**WHAT TO DO**
Could you return, exactly as written, every line from the one containing "gap: 16px ->" through the last line of the entries below, leaving out the pictures?

**AVAILABLE DATA**
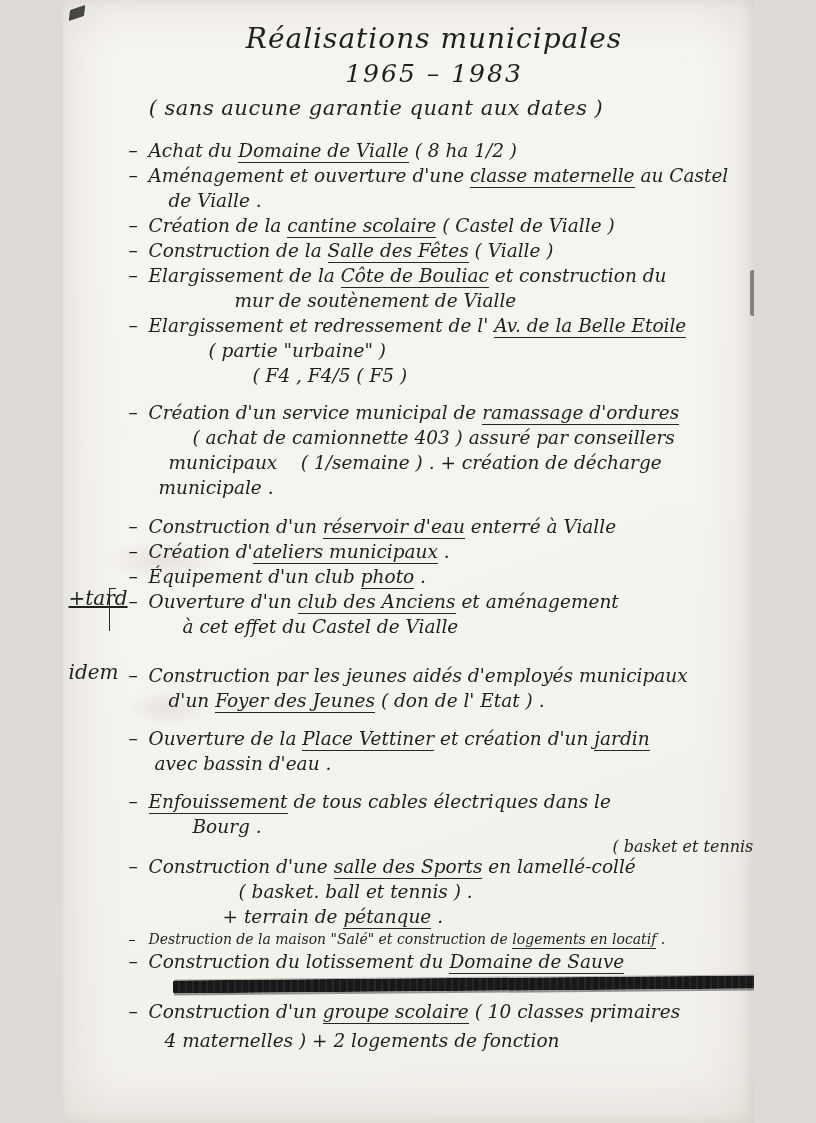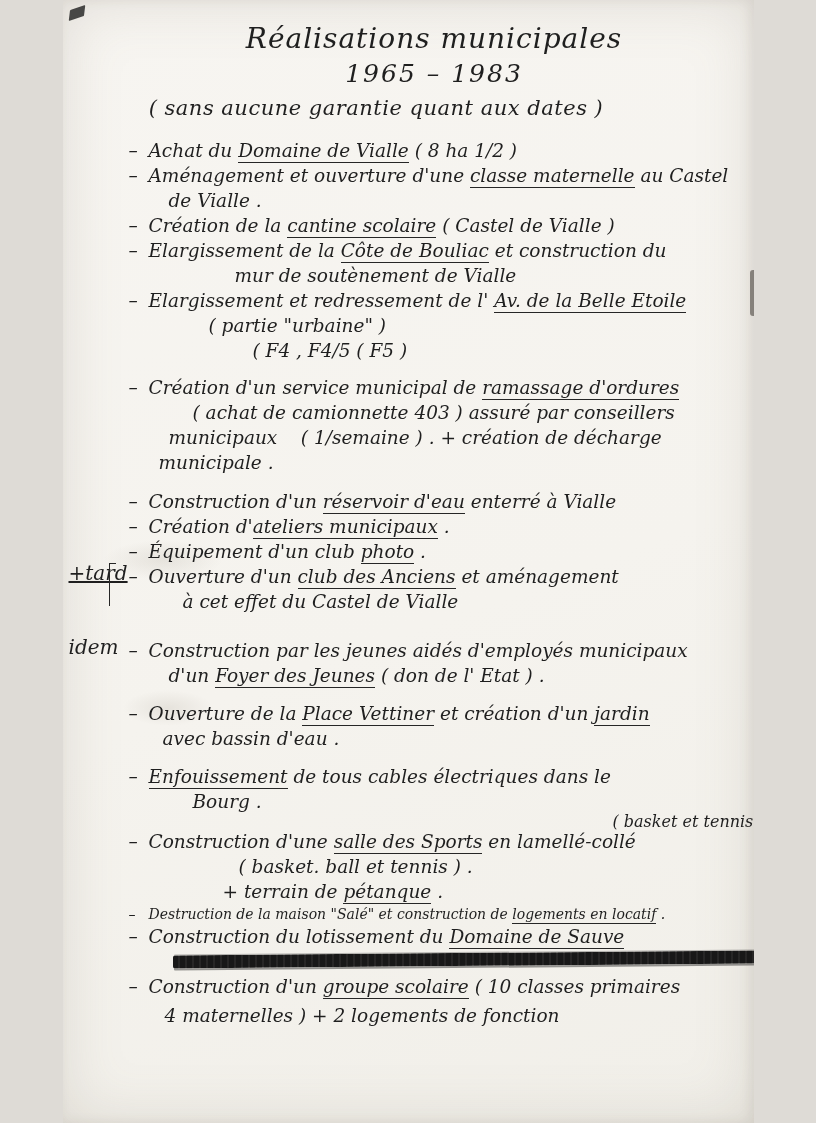"– Construction de la Salle" div.line { html: none -> <div><span>–</span><span>Construction de la </span><span>Salle des Fêtes</span><span> ( Vialle )</span></div> }
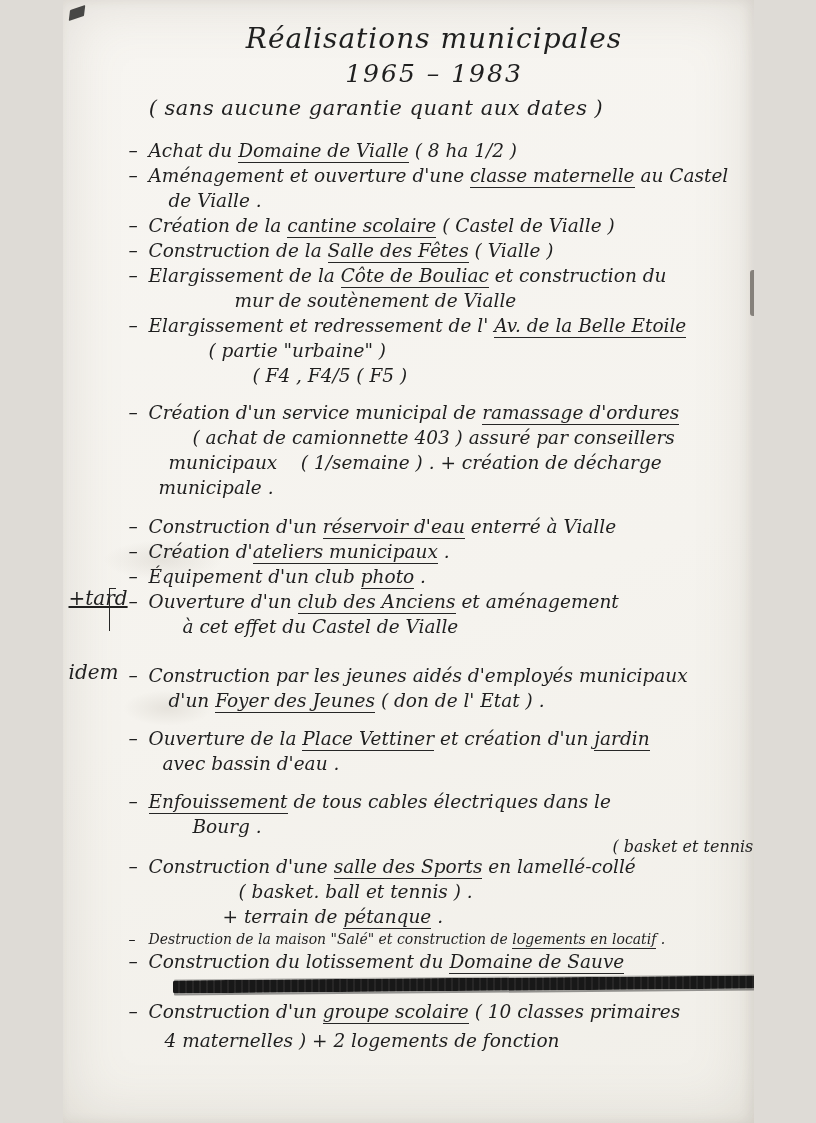"avec bassin d'eau ." div.line { margin-left: 28px -> 20px }
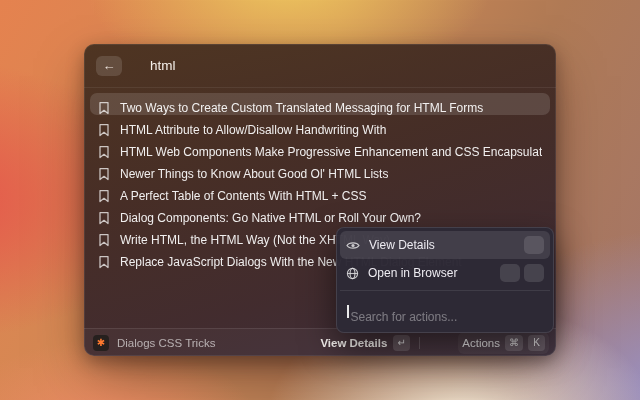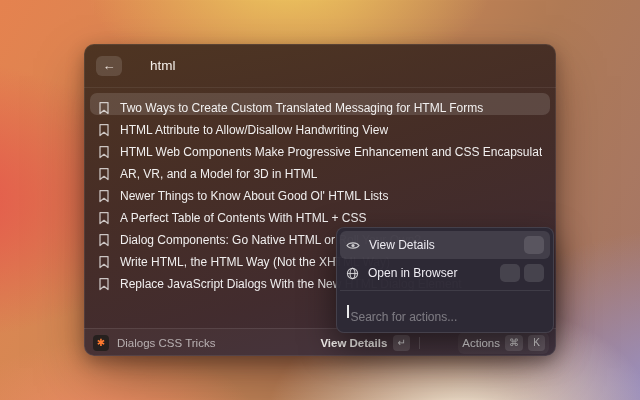"HTML Attribute to Allow/Disallow" span.title { text: View -> With }
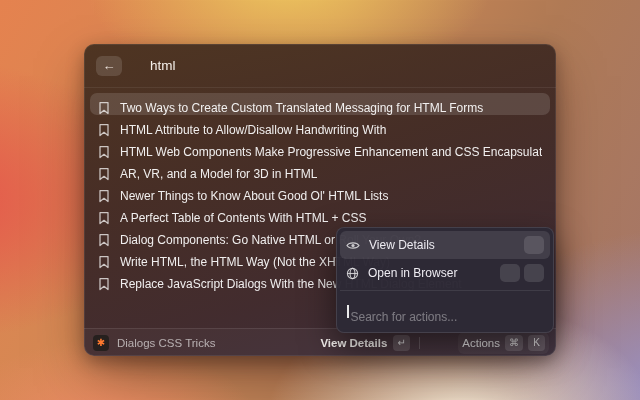"AR, VR, and a Model" div.row { html: <div> <span> <svg> <path></path> </svg> </span> <span>AR, VR, and a Model for 3D in HTML</span> </div> -> none }
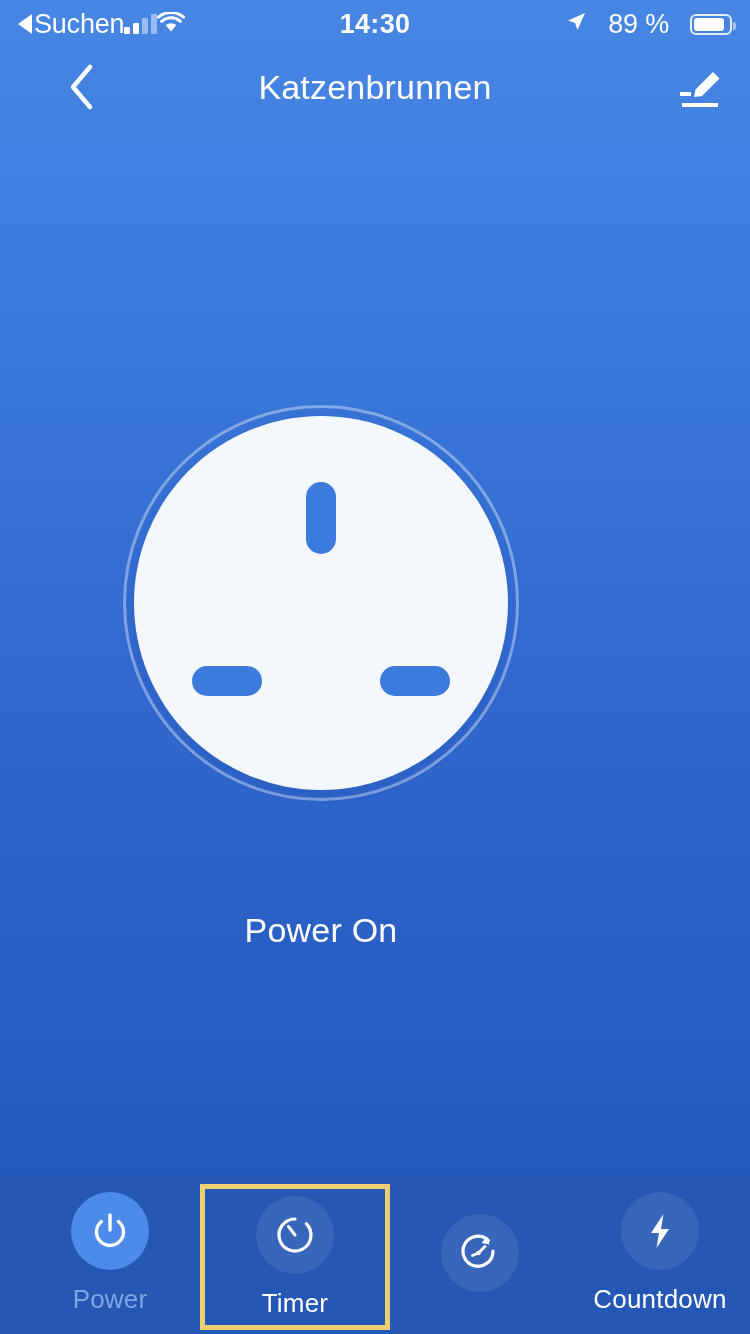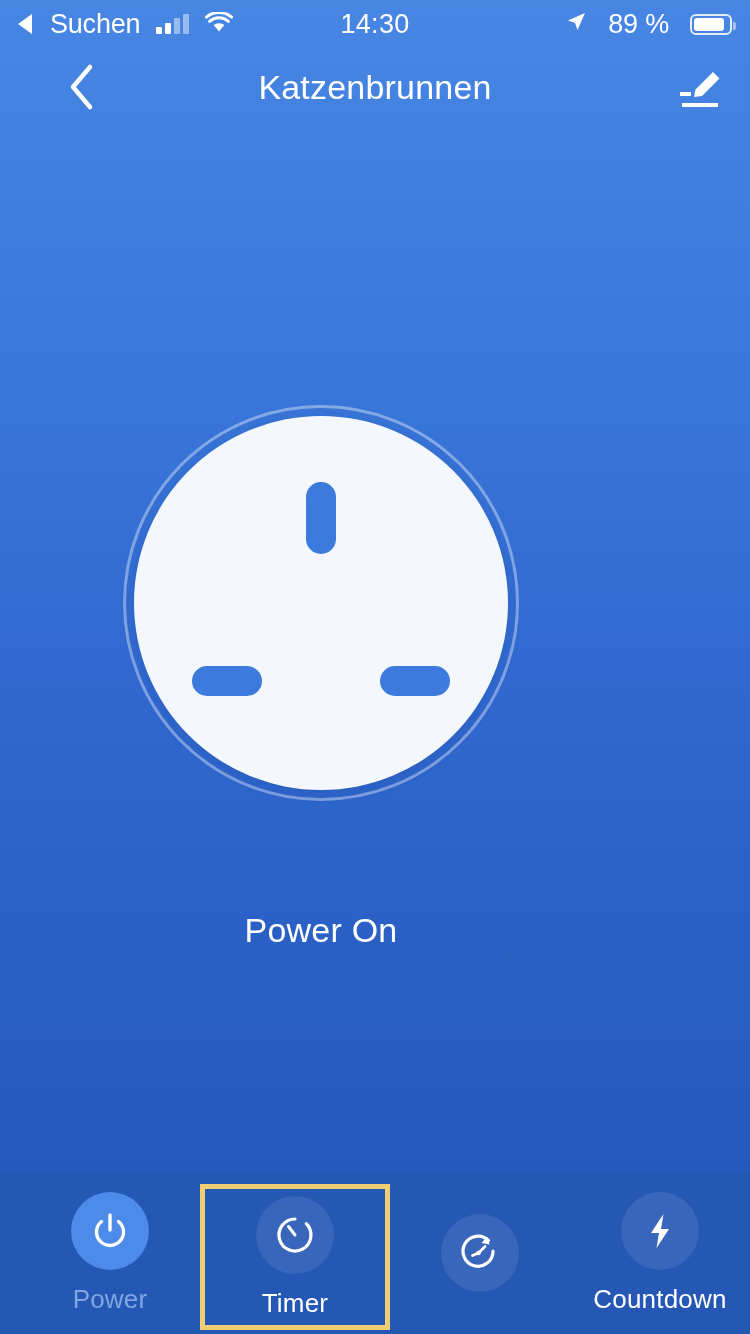"Suchen" .sb-left { gap: 16px -> 0 }
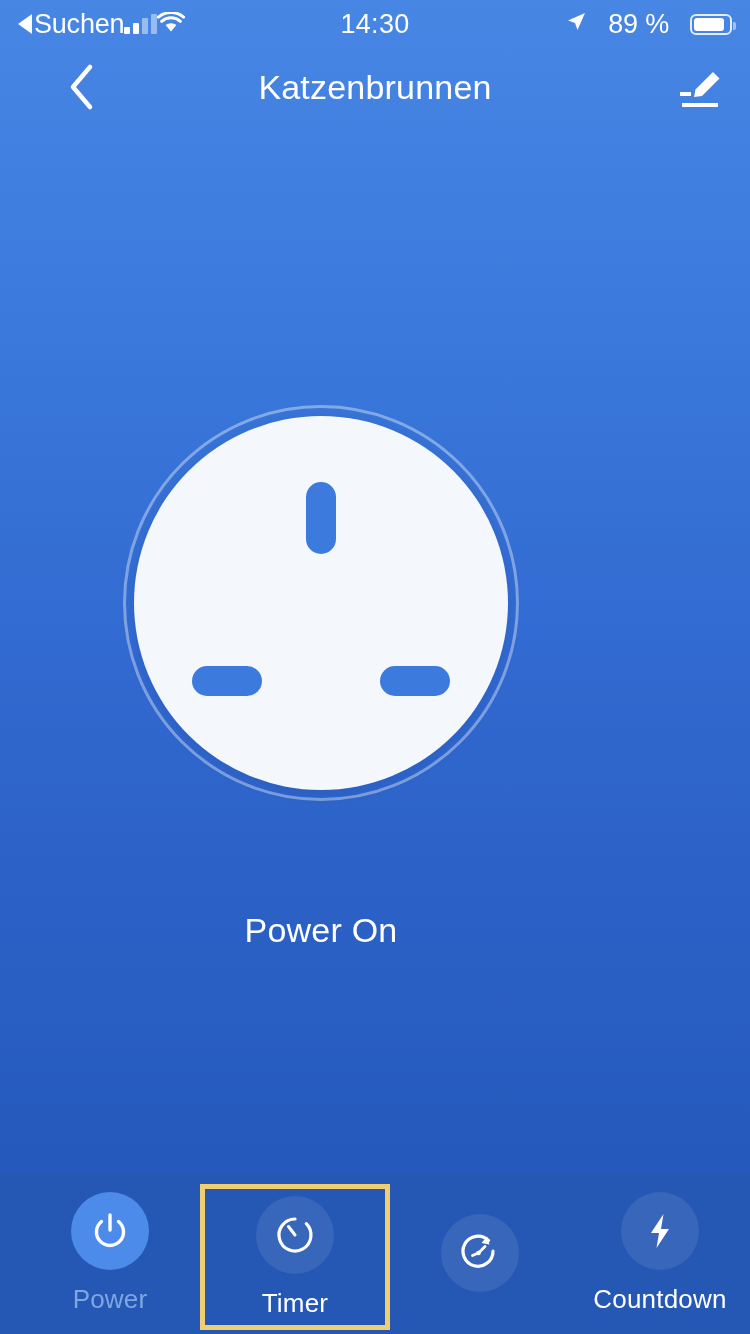"14:30" #clock { font-weight: 400 -> 700 }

**SOLUTION**
"Suchen" .sb-left { gap: 16px -> 0 }
"14:30" #clock { font-weight: 400 -> 700 }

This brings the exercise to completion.